Photographer Ryan M. Kelly boarded a plane in Amsterdam after receiving 2nd place in the Breaking News category for World Press Photo for his image of a car plowing into a crowd in Charlottesville. When he landed in the U.S., he learned that he had won the Pulitzer Prize for breaking news photography. He recently took a job as social media manager for Ardent Craft Ales, a Virginia-based brewery.
Ken Lyons, The Denver Post’s Senior Editor for Photography and Multimedia, wrote on Facebook:
When I see great people leaving photojournalism, either through their own choice or forced out, I always wonder about the visual stories that will go untold. What if this moment had happened after Ryan’s last day on the job? I’m not sure there is a more relevant example of the current state of journalism than the story behind this powerful image. Ryan made the image his final day on the job as a photographer for the Daily Progress.
Kelly told Poytner, “I think this is a super valuable reminder for people of the power of local journalism.” But he expressed no regrets about leaving the paper due to the dismal state of the news and newspaper industry combined with the stress and schedule of the job.

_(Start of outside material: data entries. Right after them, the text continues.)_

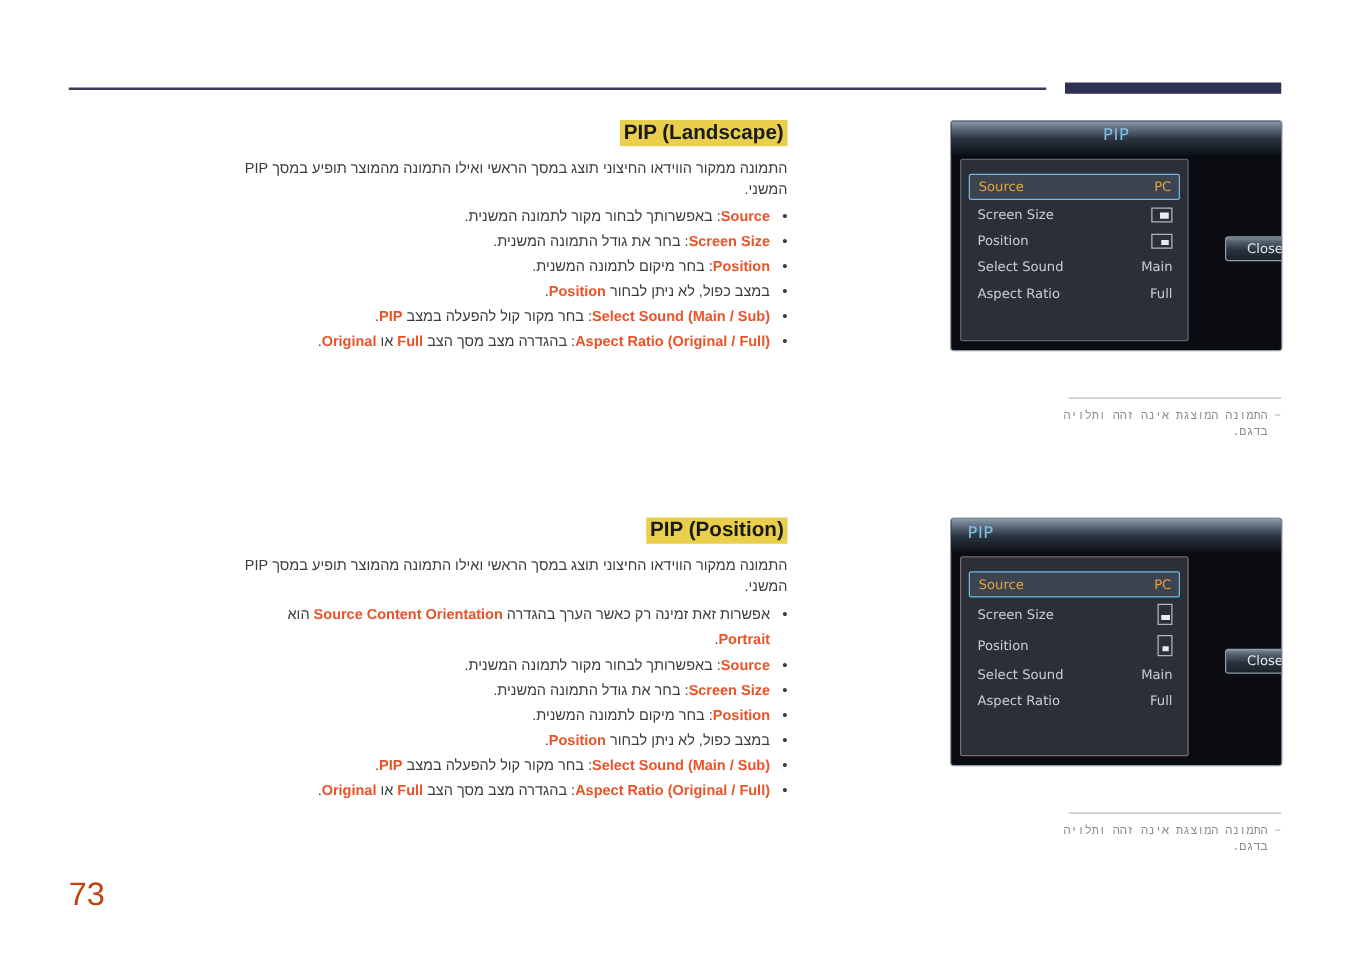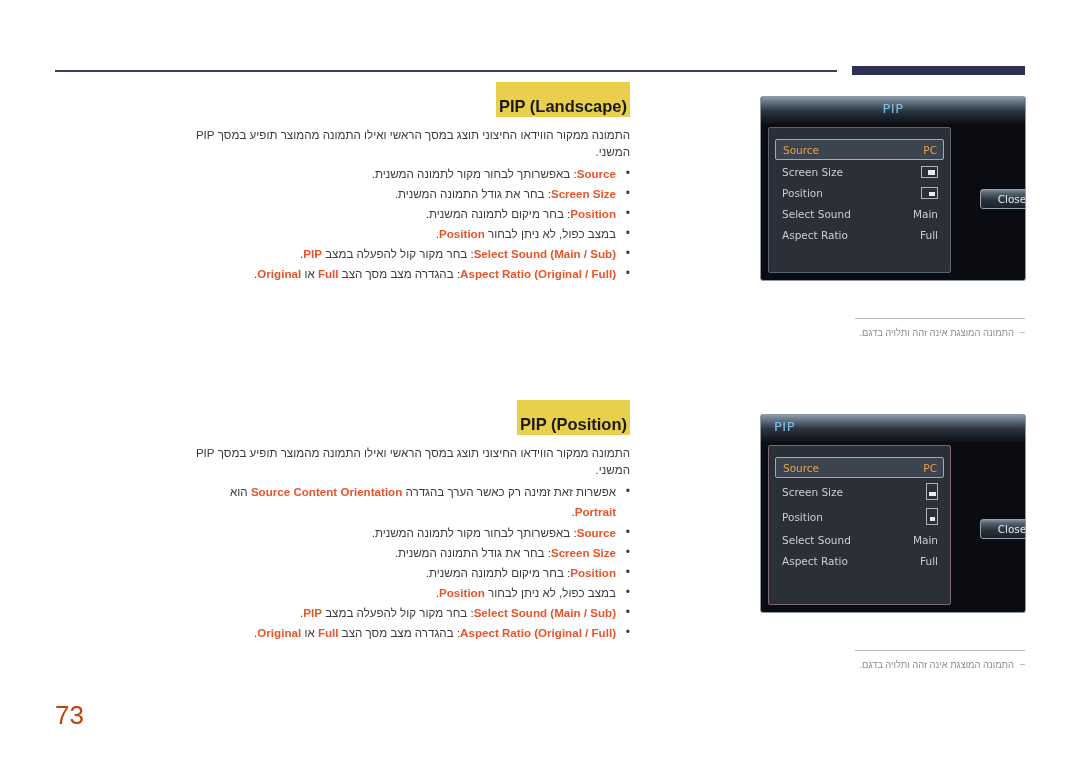--- a/index.html
+++ b/index.html
@@ -38,7 +38,7 @@
     margin-bottom: 9px; line-height: 1.25;
   }
   .sec-title span {
-    background: #e9cf4b; padding: 15px 3px 2px 3px;
+    background: #e9cf4b; padding: 1px 3px 2px 3px;
   }
   .intro {
     font-size: 11.6px; color: #3c3c3c; line-height: 1.5;

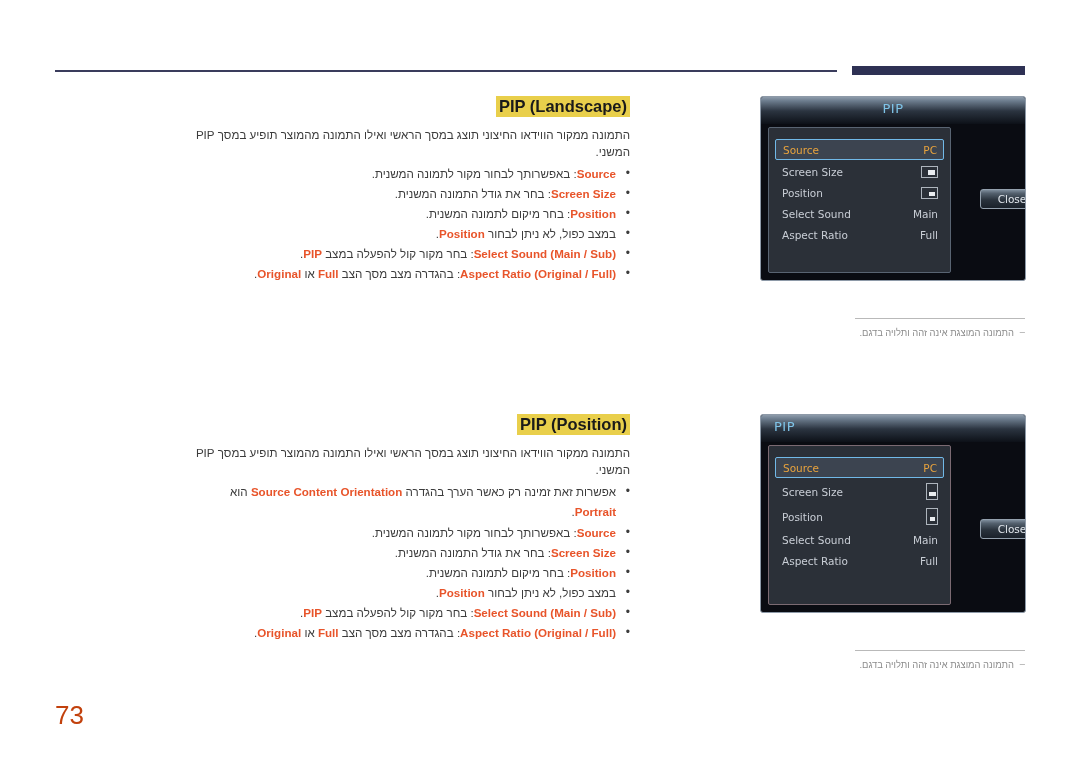--- a/index.html
+++ b/index.html
@@ -157,6 +157,7 @@
     direction: rtl; 
     font-size: 9.4px; color: #8c8c8c; line-height: 1.4;
     padding-right: 11px;
+    font-family: Liberation Mono, monospace;
   }
   .cap::before {
     content: "–"; position: absolute; right: 0; top: -1px; color: #9a9a9a;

Lyons told me that he wrote the post partially out of frustration with the issues at The Denver Post where the hedge-fund owners, Alden Global Capital, have gutted the newspaper – most recently laying off 30 employees including photographer John Leyba, who spent his entire 34-year career at the paper. Ironically, the Post has been awarded nine Pulitzers (five since 2000) including two for Feature Photography by Craig F. Walker. Excellence in journalism apparently is not reason enough to preserve an institution that serves millions of people and dates back to 1892.
It’s worth noting that in a sea of people carrying smartphones, Kelly was the only person that got an image with such clarity timed with such devastating perfection. He was one of two staff photographers at the Charlottesville-based Daily Progress, and his photo defies a written description. It is, in the words of Lyons, a visual story that would have gone untold without an experienced photographer there to capture it. Images of tiki torch-wielding white supremacists are disgusting, but they lack the ineffable quality of the death and destruction in Kelly’s image. His is the iconic image from Charlottesville.
Although the resurgence of the Washington Post and the hope of new ownership at The Los Angeles Times have provided a brief respite, the status for the local news business is still dismal. At a national level, there will always be enough money and coverage, but what stories of graft, corruption, racism, and more will go untold because all the talent from local newsrooms is drained through budget cuts and attrition? Or as we’ve seen with Sinclair Broadcast Group, how will local reporting suffer at the hands of a political agenda?
I applaud Ryan Kelly’s awards and his career change, but I hope he doesn’t start a trend of Pulitzer winners succumbing to an industry besieged by hedge funds and private equity firms that believe the mission of journalism is the bottom line.